* **Exercise prompt**
Take the lines below between the one holding "ship to: Rua" and the one holding "balance: 8536.90 -> 6751.90", inclusive, and copy them exactly. Add nothing.

* **Provided records**
#####
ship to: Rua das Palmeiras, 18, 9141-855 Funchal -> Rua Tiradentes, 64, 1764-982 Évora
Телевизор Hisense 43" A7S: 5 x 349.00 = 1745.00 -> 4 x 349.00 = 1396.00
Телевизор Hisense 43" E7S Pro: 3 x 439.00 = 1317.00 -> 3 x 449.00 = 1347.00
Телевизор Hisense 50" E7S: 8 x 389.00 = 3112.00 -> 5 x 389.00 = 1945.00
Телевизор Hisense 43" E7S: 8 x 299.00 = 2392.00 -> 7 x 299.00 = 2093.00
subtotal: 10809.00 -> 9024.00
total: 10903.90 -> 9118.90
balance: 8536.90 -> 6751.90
#####
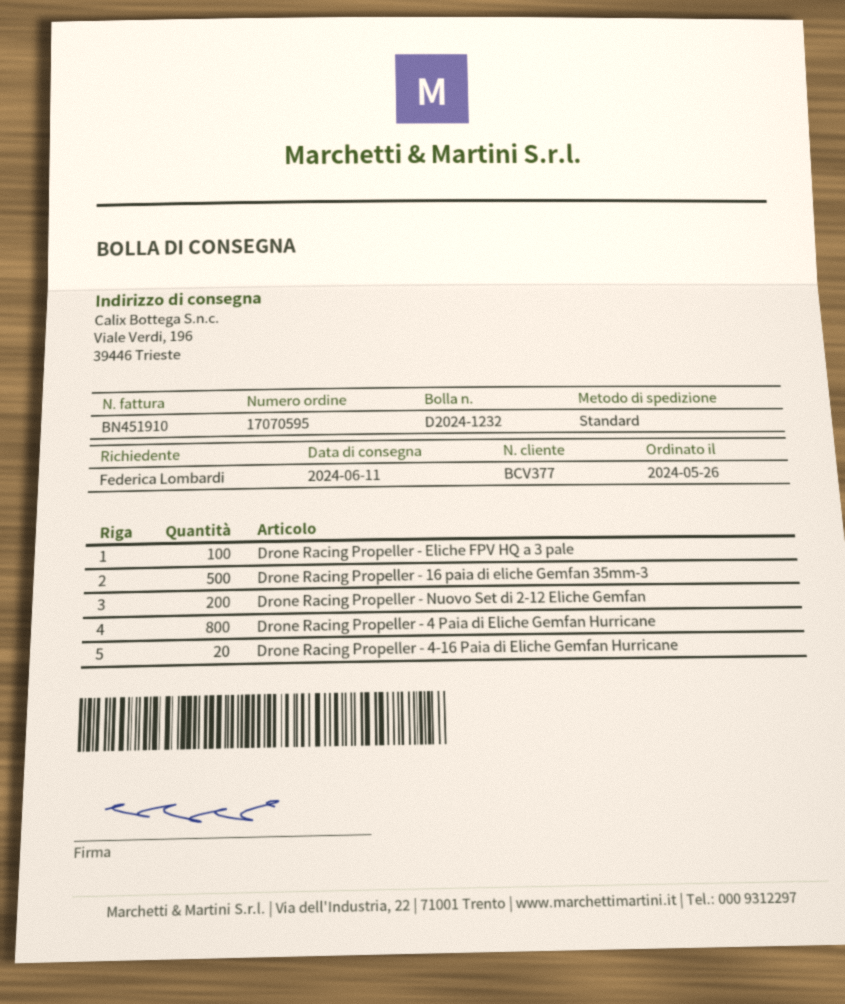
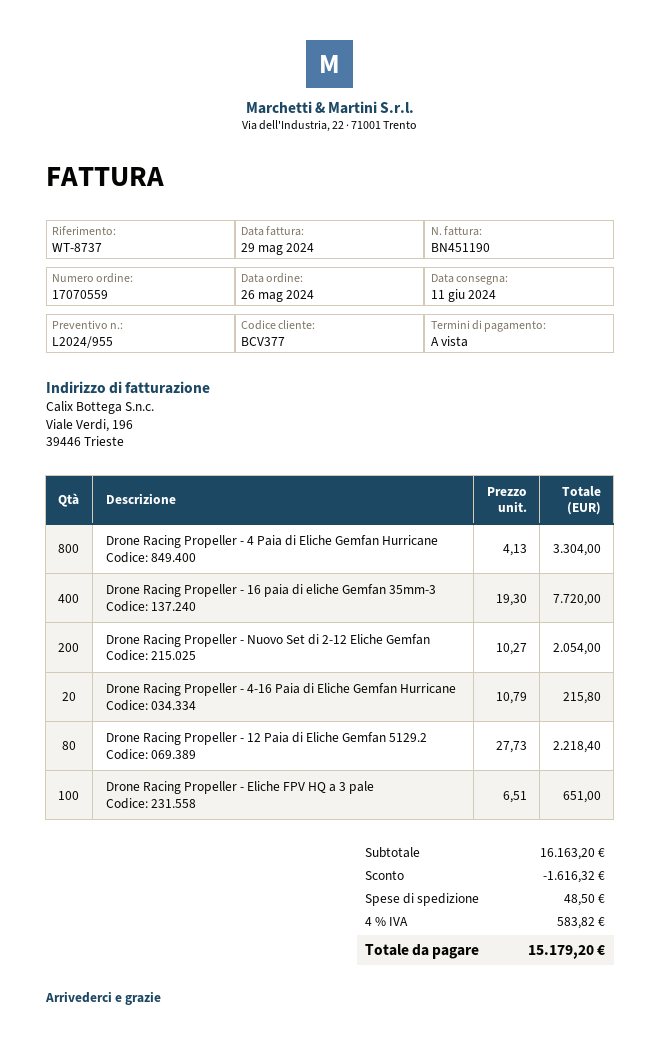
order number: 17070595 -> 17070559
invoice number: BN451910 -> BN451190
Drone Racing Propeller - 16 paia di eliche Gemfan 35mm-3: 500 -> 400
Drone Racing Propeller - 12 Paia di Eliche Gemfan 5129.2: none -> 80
#####
* **Written response**
ship to: Rua das Palmeiras, 18, 9141-855 Funchal -> Rua Tiradentes, 64, 1764-982 Évora
Телевизор Hisense 43" A7S: 5 x 349.00 = 1745.00 -> 4 x 349.00 = 1396.00
Телевизор Hisense 43" E7S Pro: 3 x 439.00 = 1317.00 -> 3 x 449.00 = 1347.00
Телевизор Hisense 50" E7S: 8 x 389.00 = 3112.00 -> 5 x 389.00 = 1945.00
Телевизор Hisense 43" E7S: 8 x 299.00 = 2392.00 -> 7 x 299.00 = 2093.00
subtotal: 10809.00 -> 9024.00
total: 10903.90 -> 9118.90
balance: 8536.90 -> 6751.90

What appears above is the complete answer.